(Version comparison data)

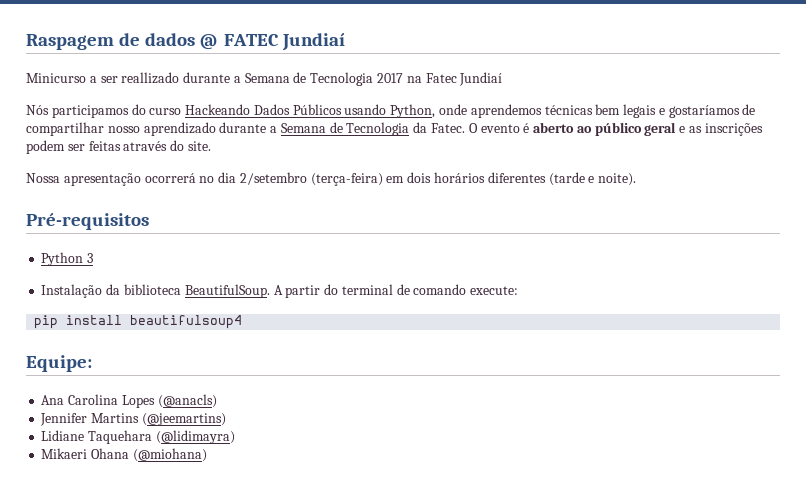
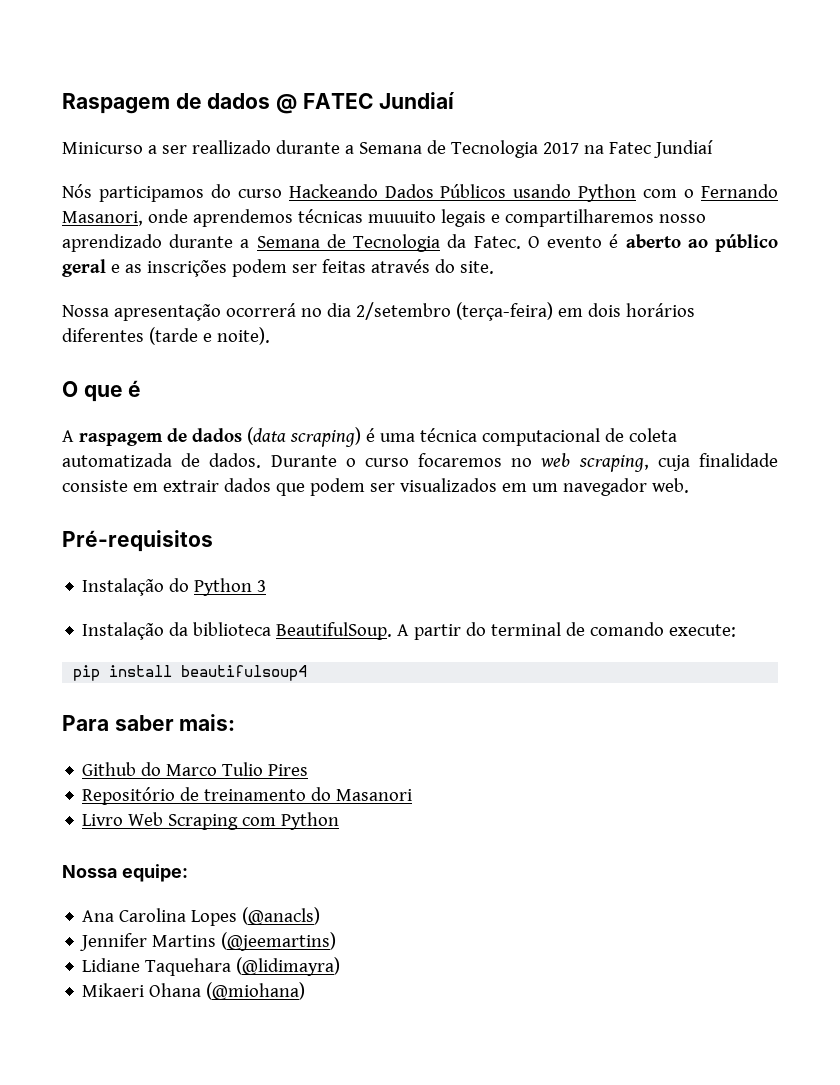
[390,104,436,118] Python, -> [578,184,778,202] [62,211,143,226] Python com o Fernando Masanori,
[595,104,621,115] bem -> [367,211,436,223] muuuito
[668,104,756,118] [26,122,104,136] gostaríamos de compartilhar -> [504,209,654,227] compartilharemos
(637, 179) none -> [62,380,142,402] [62,427,677,447] [62,453,778,472] [62,478,689,496] // O que é // A raspagem de dados (data scraping) é uma técnica computacional de coleta automatizada de dados. Durante o curso focaremos no web scraping, cuja finalidade consiste em extrair dados que podem ser visualizados em um navegador web.
(149, 221) none -> [82,578,190,596] Instalação do
[26,355,92,372] Equipe: -> [62,714,236,731] [82,762,309,776] [82,787,413,805] [82,812,340,830] [62,864,188,882] Para saber mais: // Github do Marco Tulio Pires // Repositório de treinamento do Masanori // Livro Web Scraping com Python // Nossa equipe:

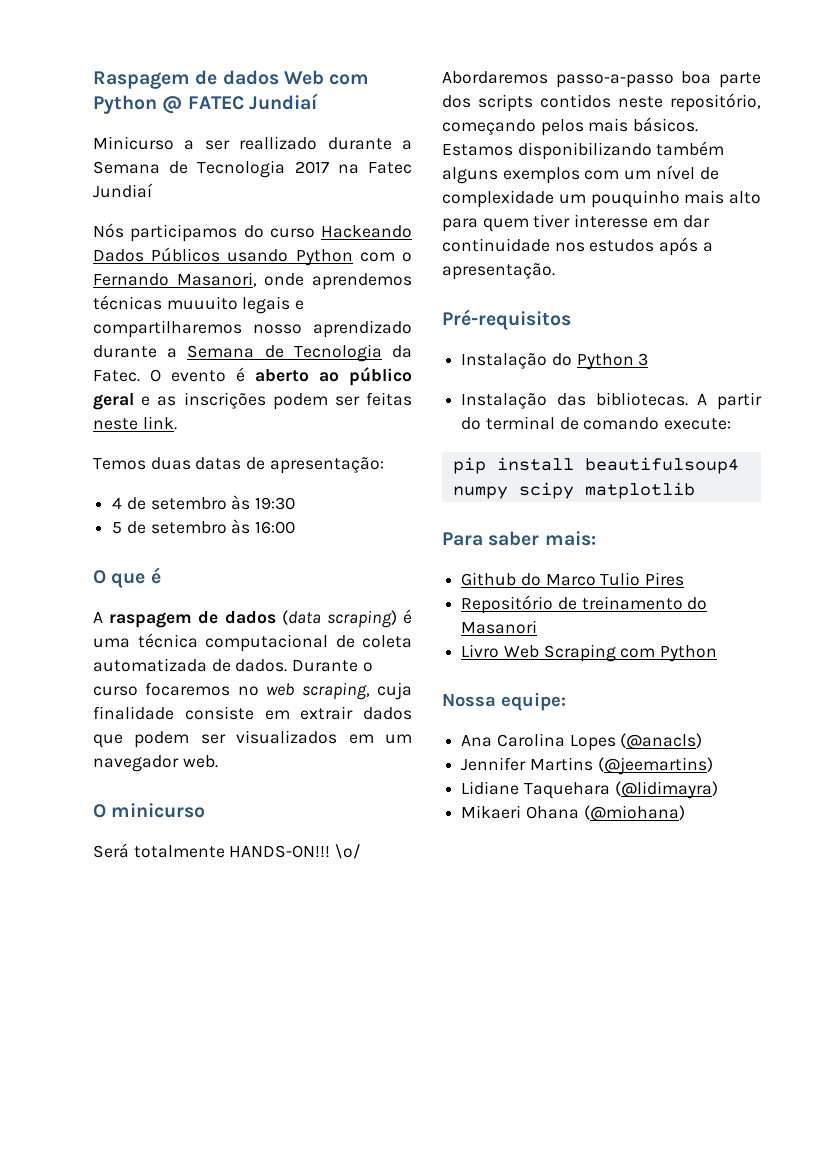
(271, 101) none -> [283,70,370,85] [93,95,157,114] Web com Python
[370,259,494,274] [62,302,695,321] [62,327,270,345] através do site. // Nossa apresentação ocorrerá no dia 2/setembro (terça-feira) em dois horários diferentes (tarde e noite). -> [93,416,177,430] [93,457,384,474] [112,495,296,510] [112,519,296,534] neste link. // Temos duas datas de apresentação: // 4 de setembro às 19:30 // 5 de setembro às 16:00
(689, 485) none -> [93,803,206,818] [93,843,362,859] [442,71,761,88] [442,93,761,112] [442,117,699,136] [442,141,725,160] [442,165,719,184] [442,190,761,208] [442,214,710,232] [442,237,713,256] [442,263,555,280] // O minicurso // Será totalmente HANDS-ON!!! \o/ Abordaremos passo-a-passo boa parte dos scripts contidos neste repositório, começando pelos mais básicos. Estamos disponibilizando também alguns exemplos com um nível de complexidade um pouquinho mais alto para quem tiver interesse em dar continuidade nos estudos após a apresentação.
[169,622,393,640] da biblioteca BeautifulSoup. -> [556,392,688,406] das bibliotecas.
(308, 673) none -> [452,482,695,499] numpy scipy matplotlib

▸ **PROBLEM STATEMENT**:
In the copy, omit the pictures and give every line of the data exactly.

▸ **EXERCISE SOLUTION**:
[390,104,436,118] Python, -> [578,184,778,202] [62,211,143,226] Python com o Fernando Masanori,
[595,104,621,115] bem -> [367,211,436,223] muuuito
[668,104,756,118] [26,122,104,136] gostaríamos de compartilhar -> [504,209,654,227] compartilharemos
(637, 179) none -> [62,380,142,402] [62,427,677,447] [62,453,778,472] [62,478,689,496] // O que é // A raspagem de dados (data scraping) é uma técnica computacional de coleta automatizada de dados. Durante o curso focaremos no web scraping, cuja finalidade consiste em extrair dados que podem ser visualizados em um navegador web.
(149, 221) none -> [82,578,190,596] Instalação do
[26,355,92,372] Equipe: -> [62,714,236,731] [82,762,309,776] [82,787,413,805] [82,812,340,830] [62,864,188,882] Para saber mais: // Github do Marco Tulio Pires // Repositório de treinamento do Masanori // Livro Web Scraping com Python // Nossa equipe:

(271, 101) none -> [283,70,370,85] [93,95,157,114] Web com Python
[370,259,494,274] [62,302,695,321] [62,327,270,345] através do site. // Nossa apresentação ocorrerá no dia 2/setembro (terça-feira) em dois horários diferentes (tarde e noite). -> [93,416,177,430] [93,457,384,474] [112,495,296,510] [112,519,296,534] neste link. // Temos duas datas de apresentação: // 4 de setembro às 19:30 // 5 de setembro às 16:00
(689, 485) none -> [93,803,206,818] [93,843,362,859] [442,71,761,88] [442,93,761,112] [442,117,699,136] [442,141,725,160] [442,165,719,184] [442,190,761,208] [442,214,710,232] [442,237,713,256] [442,263,555,280] // O minicurso // Será totalmente HANDS-ON!!! \o/ Abordaremos passo-a-passo boa parte dos scripts contidos neste repositório, começando pelos mais básicos. Estamos disponibilizando também alguns exemplos com um nível de complexidade um pouquinho mais alto para quem tiver interesse em dar continuidade nos estudos após a apresentação.
[169,622,393,640] da biblioteca BeautifulSoup. -> [556,392,688,406] das bibliotecas.
(308, 673) none -> [452,482,695,499] numpy scipy matplotlib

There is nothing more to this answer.